**Your instructions:**
Look through the data below for the line with "- Kolem svaté Kristýny dozrávají maliny.", and transcribe it exactly together with each line after it up to and including the line with "- en el primer día de Burnham". Give nothing else.

[Source data]
***

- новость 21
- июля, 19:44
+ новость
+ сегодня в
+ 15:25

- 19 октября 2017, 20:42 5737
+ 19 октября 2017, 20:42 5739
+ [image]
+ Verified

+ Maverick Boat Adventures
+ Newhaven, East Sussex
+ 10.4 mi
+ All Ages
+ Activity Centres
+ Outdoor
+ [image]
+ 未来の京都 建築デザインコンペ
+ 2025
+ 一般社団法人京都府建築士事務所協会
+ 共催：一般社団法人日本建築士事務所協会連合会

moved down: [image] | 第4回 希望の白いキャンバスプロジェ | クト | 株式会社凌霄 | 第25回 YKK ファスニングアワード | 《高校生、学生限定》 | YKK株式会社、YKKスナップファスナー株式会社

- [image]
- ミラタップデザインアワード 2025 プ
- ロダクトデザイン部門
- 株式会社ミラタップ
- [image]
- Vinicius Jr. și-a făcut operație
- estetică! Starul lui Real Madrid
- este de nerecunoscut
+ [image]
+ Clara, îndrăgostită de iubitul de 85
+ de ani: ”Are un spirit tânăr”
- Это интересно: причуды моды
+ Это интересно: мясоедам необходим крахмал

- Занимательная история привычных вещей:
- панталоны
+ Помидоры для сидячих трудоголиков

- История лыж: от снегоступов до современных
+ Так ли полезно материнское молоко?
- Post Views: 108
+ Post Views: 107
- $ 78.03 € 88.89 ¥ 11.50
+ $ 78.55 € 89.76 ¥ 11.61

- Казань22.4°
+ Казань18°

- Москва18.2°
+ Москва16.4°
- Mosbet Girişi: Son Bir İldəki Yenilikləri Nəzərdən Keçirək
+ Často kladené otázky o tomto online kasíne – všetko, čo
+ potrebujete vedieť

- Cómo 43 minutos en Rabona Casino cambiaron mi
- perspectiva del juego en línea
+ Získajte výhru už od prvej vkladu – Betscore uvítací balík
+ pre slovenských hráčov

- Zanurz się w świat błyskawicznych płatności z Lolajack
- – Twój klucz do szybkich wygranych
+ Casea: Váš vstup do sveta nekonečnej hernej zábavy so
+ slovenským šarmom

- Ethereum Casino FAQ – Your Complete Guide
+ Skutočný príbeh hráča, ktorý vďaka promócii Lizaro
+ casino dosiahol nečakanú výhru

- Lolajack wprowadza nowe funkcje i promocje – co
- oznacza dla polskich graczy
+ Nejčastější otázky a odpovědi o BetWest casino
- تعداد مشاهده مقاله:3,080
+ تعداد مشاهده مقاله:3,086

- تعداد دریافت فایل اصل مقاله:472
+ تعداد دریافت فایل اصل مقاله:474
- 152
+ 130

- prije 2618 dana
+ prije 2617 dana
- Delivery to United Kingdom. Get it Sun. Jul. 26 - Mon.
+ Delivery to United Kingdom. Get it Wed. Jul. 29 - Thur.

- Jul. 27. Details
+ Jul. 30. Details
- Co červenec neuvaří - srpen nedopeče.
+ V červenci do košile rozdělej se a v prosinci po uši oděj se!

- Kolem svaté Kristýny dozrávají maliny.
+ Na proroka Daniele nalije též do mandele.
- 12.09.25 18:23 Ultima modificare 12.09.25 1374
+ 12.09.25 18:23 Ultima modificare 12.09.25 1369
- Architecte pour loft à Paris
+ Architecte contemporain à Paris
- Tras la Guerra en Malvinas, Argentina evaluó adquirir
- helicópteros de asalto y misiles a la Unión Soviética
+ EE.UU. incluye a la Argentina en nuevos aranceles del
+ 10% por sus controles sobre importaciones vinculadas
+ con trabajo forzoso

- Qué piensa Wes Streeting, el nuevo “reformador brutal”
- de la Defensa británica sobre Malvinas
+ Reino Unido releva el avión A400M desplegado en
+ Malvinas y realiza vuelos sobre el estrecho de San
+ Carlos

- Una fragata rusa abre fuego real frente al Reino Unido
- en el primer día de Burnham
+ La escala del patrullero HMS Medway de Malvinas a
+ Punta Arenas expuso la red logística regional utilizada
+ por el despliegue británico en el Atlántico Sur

***

**Expected answer:**
- Kolem svaté Kristýny dozrávají maliny.
+ Na proroka Daniele nalije též do mandele.
- 12.09.25 18:23 Ultima modificare 12.09.25 1374
+ 12.09.25 18:23 Ultima modificare 12.09.25 1369
- Architecte pour loft à Paris
+ Architecte contemporain à Paris
- Tras la Guerra en Malvinas, Argentina evaluó adquirir
- helicópteros de asalto y misiles a la Unión Soviética
+ EE.UU. incluye a la Argentina en nuevos aranceles del
+ 10% por sus controles sobre importaciones vinculadas
+ con trabajo forzoso

- Qué piensa Wes Streeting, el nuevo “reformador brutal”
- de la Defensa británica sobre Malvinas
+ Reino Unido releva el avión A400M desplegado en
+ Malvinas y realiza vuelos sobre el estrecho de San
+ Carlos

- Una fragata rusa abre fuego real frente al Reino Unido
- en el primer día de Burnham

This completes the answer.